CASO CLÍNICO: LMA com t(3;12)(q26;p13) e monossomia do cromossoma 7
Evento: SPPC 2021
Poster Número: 012
Autores e Afiliações:
Sílvia Freitas Arroja (1), Patrícia da Cunha Rodrigues(2), Lurdes Torres(3), Joana Vieira(3), Susana Lisboa(3), Cecília Correia(3), Manuel R. Teixeira(3)
1 – Serviço de Patologia Clinica, Centro Hospitalar de Vila Nova de Gaia/Espinho, E.P.E.
2- Serviço de Patologia Clinica, Hospital de Braga, E.P.E.

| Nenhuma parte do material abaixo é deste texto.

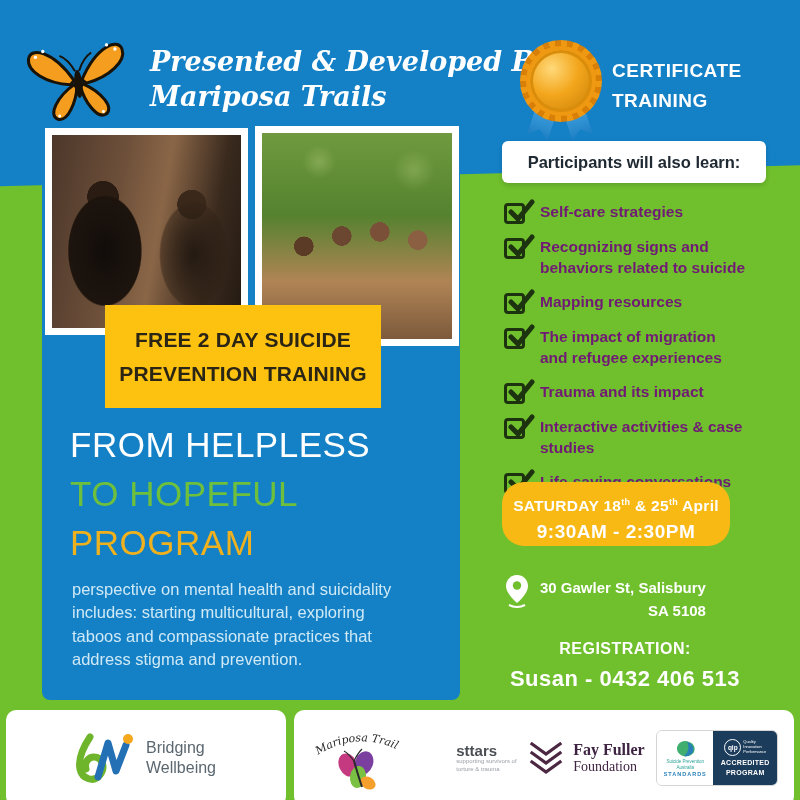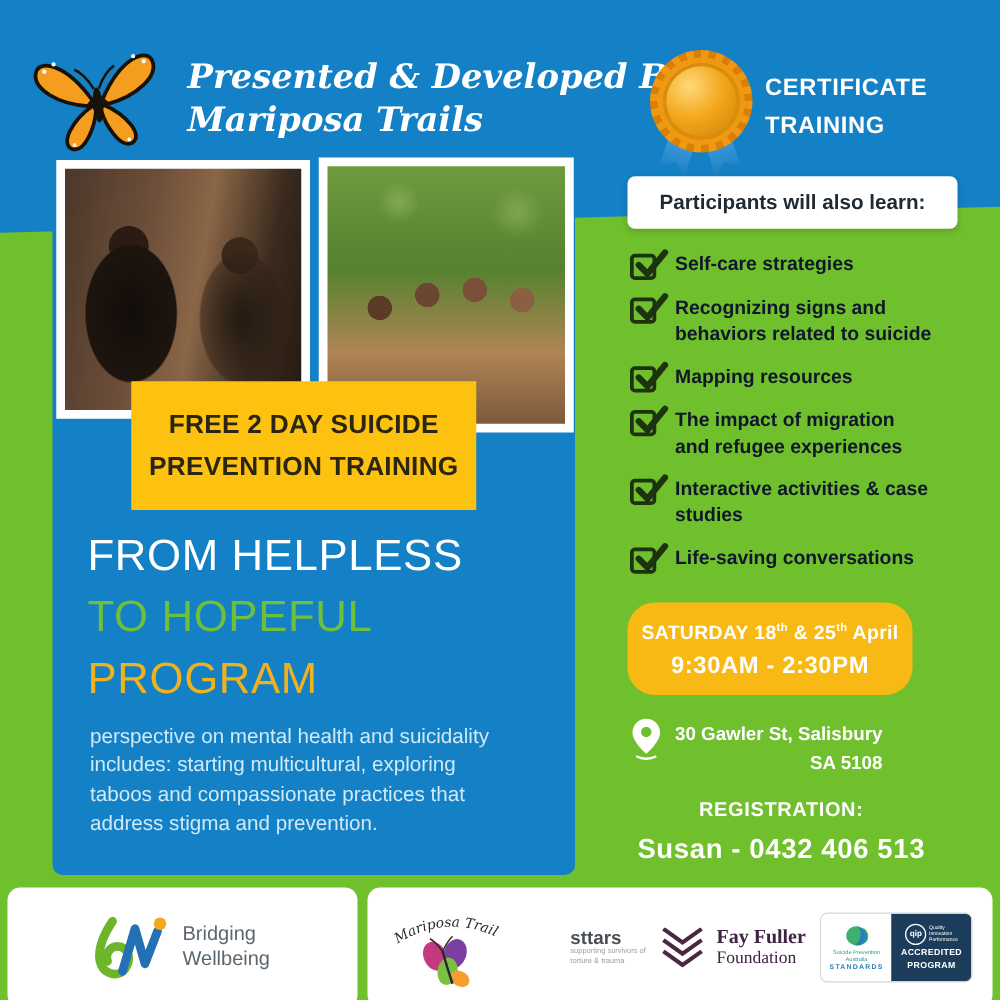--- a/index.html
+++ b/index.html
@@ -31,24 +31,24 @@
   
   .learn-title{position:absolute;left:502px;top:141px;width:264px;height:42px;background:#ffffff;
                border-radius:6px;display:flex;align-items:center;justify-content:center;
                font-size:16.5px;font-weight:bold;color:#202a33;box-shadow:0 2px 5px rgba(0,0,0,.15);}
   
   .checklist{position:absolute;left:504px;top:202px;width:262px;}
   .check-row{display:flex;margin-bottom:13px;}
   .checkbox{position:relative;flex:0 0 21px;width:21px;height:21px;border:3px solid #1d330f;
             border-radius:4px;box-sizing:border-box;margin-right:15px;margin-top:1px;}
   .checkbox svg{position:absolute;left:1px;top:-7px;overflow:visible;}
-  .check-text{font-size:15.5px;font-weight:600;color:#0f172a;line-height:1.35;}
+  .check-text{font-size:15.5px;font-weight:600;color:#701a75;line-height:1.35;}
   .check-text span{display:block;}
   
-  .pill{position:absolute;left:502px;top:482px;width:228px;height:74px;background:#f9b915;
+  .pill{position:absolute;left:502px;top:482px;width:228px;height:64px;background:#f9b915;
         border-radius:22px;color:#fff;font-weight:bold;text-align:center;box-sizing:border-box;padding-top:15px;}
   .pill .line1{font-size:15.5px;letter-spacing:.3px;}
   .pill .line2{font-size:19px;margin-top:6px;letter-spacing:.5px;}
   .sup{font-size:9px;vertical-align:super;}
   
   .loc-pin{position:absolute;left:505px;top:574px;}
   .loc-text{position:absolute;left:540px;top:576px;color:#fff;font-weight:bold;font-size:15px;line-height:1.55;}
   .loc-text span{display:block;text-align:right;}
   
   .registration{position:absolute;left:460px;top:640px;width:330px;text-align:center;color:#fff;font-weight:bold;}
@@ -206,20 +206,31 @@
           <span>and refugee experiences</span>
         </div>
     </div>
     <div class="check-row">
       <div class="checkbox">
           <svg width="26" height="24" viewBox="0 0 26 24">
             <path d="M3 13 L10 20 L24 3" stroke="#1d330f" stroke-width="5" fill="none" stroke-linecap="round"></path>
           </svg>
         </div>
       <div class="check-text">
+          <span>Trauma and its impact</span>
+          <span></span>
+        </div>
+    </div>
+    <div class="check-row">
+      <div class="checkbox">
+          <svg width="26" height="24" viewBox="0 0 26 24">
+            <path d="M3 13 L10 20 L24 3" stroke="#1d330f" stroke-width="5" fill="none" stroke-linecap="round"></path>
+          </svg>
+        </div>
+      <div class="check-text">
           <span>Interactive activities &amp; case</span>
           <span>studies</span>
         </div>
     </div>
     <div class="check-row">
       <div class="checkbox">
           <svg width="26" height="24" viewBox="0 0 26 24">
             <path d="M3 13 L10 20 L24 3" stroke="#1d330f" stroke-width="5" fill="none" stroke-linecap="round"></path>
           </svg>
         </div>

3-Serviço de Genética, Instituto Português de Oncologia do Porto, E.P.E.
Introdução
A leucemia mieloide aguda (LMA) é uma neoplasia maligna de células hematopoiéticas progenitoras que apresenta uma grande heterogeneidade clínica e morfológica cujo diagnóstico e classificação, de acordo com a última revisão da classificação da Organização Mundial da Saúde (OMS) para os tumores do tecido hematopoético e linfoide, requer uma investigação fenotípica, citogenética e genética molecular. Um dos objetivos da pesquisa de alterações citogenéticas e moleculares é a estratificação dos pacientes com LMA em grupos de risco. Os pacientes com prognóstico favorável (10 a 15%) incluem aqueles com translocação t(15;17) e com translocações que envolvem o fator de transcrição CBF (core binding factor), incluindo-se, nesse grupo, os pacientes com t(8;21) e com inversão inv(16). O prognóstico reservado é caracterizado por cariótipos complexos (3 ou mais alterações) e alterações citogenéticas específicas, como deleção e monossomia dos cromossomas 5 e 7. A maioria dos pacientes apresentam prognóstico intermédio e cariótipo normal (aproximadamente metade deles) ou outras alterações citogenéticas que não se enquadram no grupo de bom ou mau prognóstico.
Caso clínico
Apresentamos um caso clínico de uma criança de 5 anos, do sexo feminino, sem antecedentes patológicos de relevo, que apresentou 2,7 g/dL de hemoglobina, leucocitose de 177,59 x109 /L e 25 x109 /L plaquetas. O esfregaço de medula óssea apresentou 67,47% de blastos de linhagem mielóide.
Métodos
Foi realizada a análise citogenética convencional após cultura celular, usando a técnica de bandeamento GTL, tendo sido analisadas pelo menos 20 metafases e os resultados foram reportados de acordo com o Internacional System for Human Cytogenomic Nomenclature (ISCN). Adicionalmente foi realizado estudo por hibridação fluorescente in situ (FISH), com sondas específicas para os genes MECOM e ETV6.
Resultados
O estudo por citogenética convencional detetou uma t(3;12)(q26.2;p13) e uma monossomia 7, tendo a t(3;12) sido confirmada por FISH.
Discussão e conclusão
As alterações genéticas recorrentes com significado prognóstico mais comuns na LMA são: t(8;21)(q22;q22), inv(16)(p13.1q22)/t(16,16)(p13.1;q22), t(15;17)(q22;q12) e t(9;22)(p22;q23), tendo cada um destes rearranjos impacto na leucemogénese. A translocação t(3;12)(q26.2;p13), que resulta no rearranjo ETV6/MECOM, é um achado citogenético raro na LMA e não está descrita na classificação da OMS, referindo a literatura disponível que este tipo de alteração confere a esta doença um mau prognóstico.
Para o diagnóstico, prognóstico e monitorização da LMA é importante a integração dos resultados das várias áreas de diagnóstico laboratorial, como a genética, a imunofenotipagem e o estudo morfológico.